Peter Bradshaw 

The Midwife review – old wounds reopened in emotional two-hander

Catherine Deneuve and Catherine Frot give it their all in a moving, verging on sentimental, tale of homewrecking and home truths
  
  

Face-off … Catherine Deneuve and Catherine Frot in Martin Provosts’s The Midwife
Face-off … Catherine Deneuve and Catherine Frot in Martin Provosts’s The Midwife Photograph: PR Company Handout

Three years ago, French film-maker Martin Provost made the intimate and intelligent Violette, with Sandrine Kiberlain and Emmanuelle Devos, recreating a little-known literary friendship between Simone de Beauvoir and her difficult protege Violette Leduc. Now Provost has given us another face-off between an older and a younger woman: fictional this time. It’s quite as robustly directed and well acted as Violette, if a little contrived and heading inevitably to a sentimental acceptance of life’s painful tangles.

The emotional duellists this time are Catherine Frot and Catherine Deneuve; Frot plays Claire Breton, a hospital midwife, and Deneuve is Béatrice, the glamorous but disreputable mistress of Claire’s late father, a woman who caused heartbreak and tragedy. Now this ageing homewrecker suddenly reappears, with money and health worries, brazenly asking for Claire’s help. Claire is furious at the opening of old wounds, and yet their angry reunion raises the extraordinary possibility that this undoubtedly vibrant and interesting woman could be a kind of mother figure to Claire in her own lonely middle age.

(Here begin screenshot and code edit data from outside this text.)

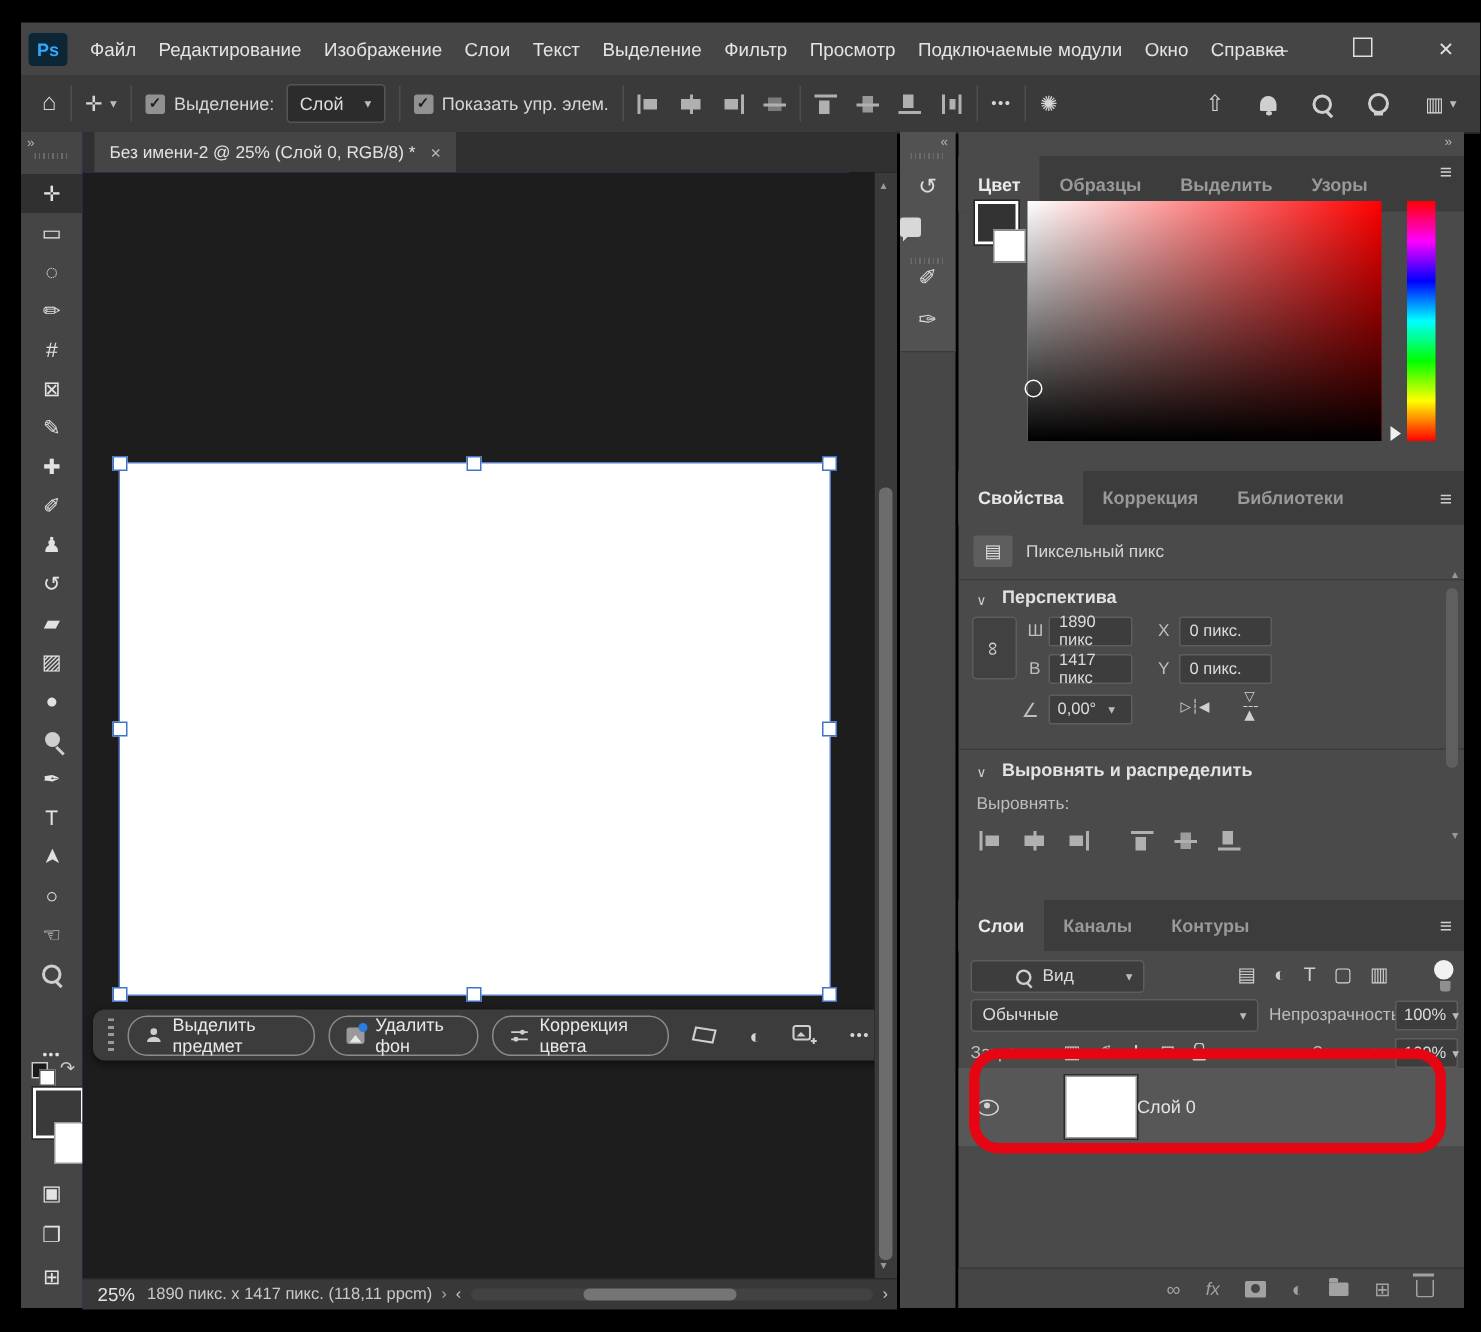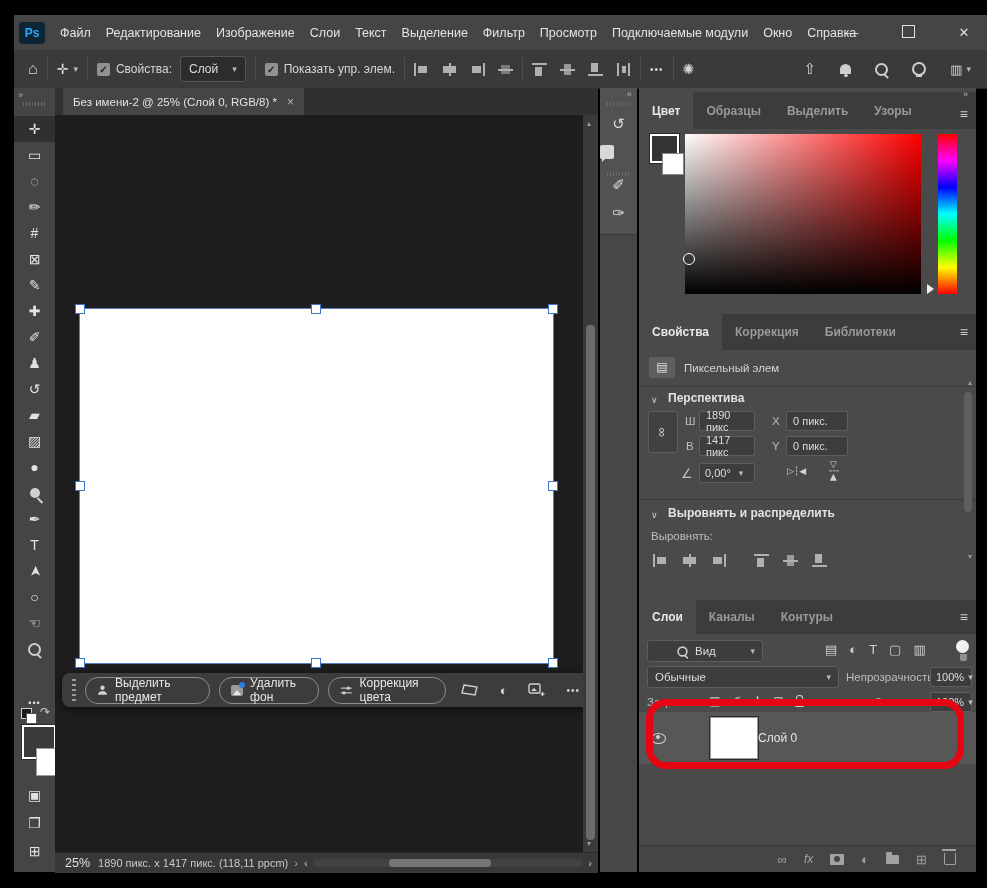--- a/index.html
+++ b/index.html
@@ -190,21 +190,21 @@
     </div>
   </div>
 
   <div class="abs" id="optionsbar">
     <span style="margin-left:14px;font-size:16px;">⌂</span>
     <span class="obsep"></span>
     <span style="font-size:14px;">✛</span>
     <span class="chev" style="margin-left:5px;">▾</span>
     <span class="obsep"></span>
     <span class="checkbox">✓</span>
-    <span>Свойства:</span>
+    <span>Выделение:</span>
     <span class="oselect" style="margin-left:8px;">
       <span>Слой</span>
       <span class="chev">▾</span>
     </span>
     <span class="obsep"></span>
     <span class="checkbox">✓</span>
     <span>Показать упр. элем.</span>
     <span class="obsep"></span>
     <span class="flex" style="gap:13px;">
 
@@ -363,21 +363,21 @@
     <div class="ripple" style="left:7px;top:84px;"></div>
     <div id="stripicons">
       
     <span class="sico" style="top: 27px;">↺</span><span class="sico i-bubble" style="top: 57px;"><span class="i-bubble"></span></span><span class="sico" style="top: 88px;">✐</span><span class="sico" style="top: 116px;">✑</span></div>
   </div>
 
   <div class="abs" id="panels">
     <div class="hdr">»</div>
 
     <div class="abs" style="left:0;top:0;width:337px;height:226px;">
-      <div class="tabrowp" style="top:4px;height:37px;text-align:center;">
+      <div class="tabrowp" style="top:16px;height:37px;text-align:center;">
 
       <span class="ptab active">Цвет</span>
           <span class="ptab">Образцы</span>
           <span class="ptab">Выделить</span>
           <span class="ptab">Узоры</span>
         </div>
       <span class="pmenu" style="top:18px;">≡</span>
       <div id="fgsw"></div>
       <div id="bgsw2"></div>
       <div id="colorfield"></div>
@@ -388,21 +388,21 @@
 
     <div class="abs" style="left:0;top:226px;width:337px;height:286px;">
       <div class="tabrowp" style="top:0;height:36px;">
 
       <span class="ptab active">Свойства</span>
           <span class="ptab">Коррекция</span>
           <span class="ptab">Библиотеки</span>
         </div>
       <span class="pmenu" style="top:10px;">≡</span>
       <span class="abs" style="left:10px;top:43px;width:26px;height:21px;background:#5e5e5e;border-radius:2px;text-align:center;color:#e0e0e0;font-size:12px;line-height:21px;">▤</span>
-      <span class="plabel" style="left:45px;top:48px;color:#d5d5d5;">Пиксельный элем</span>
+      <span class="plabel" style="left:45px;top:48px;color:#d5d5d5;">Пиксельный пикс</span>
       <div class="abs" style="left:0;top:72px;width:337px;height:1px;background:#3c3c3c;"></div>
       <span class="secchev" style="left:12px;top:81px;">∨</span>
       <span class="seclabel" style="left:29px;top:77px;">Перспектива</span>
       <div id="linkbox">
           <span class="rot90">∞</span>
         </div>
       <span class="plabel" style="left:46px;top:101px;">Ш</span>
       <div class="pfield" style="left:60px;top:97px;width:56px;">
           <span>1890 пикс</span>
         </div>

It is a very good idea for a two-hander, and Frot and Deneuve give it their considerable all, though Deneuve does look a little stately in her “gambling den” moments. Frot, on the other hand, has some genuinely moving childbirth scenes, especially when she realises she delivered the young mother of a newborn, 28 years before. However preposterous, it is carried off with a certain style.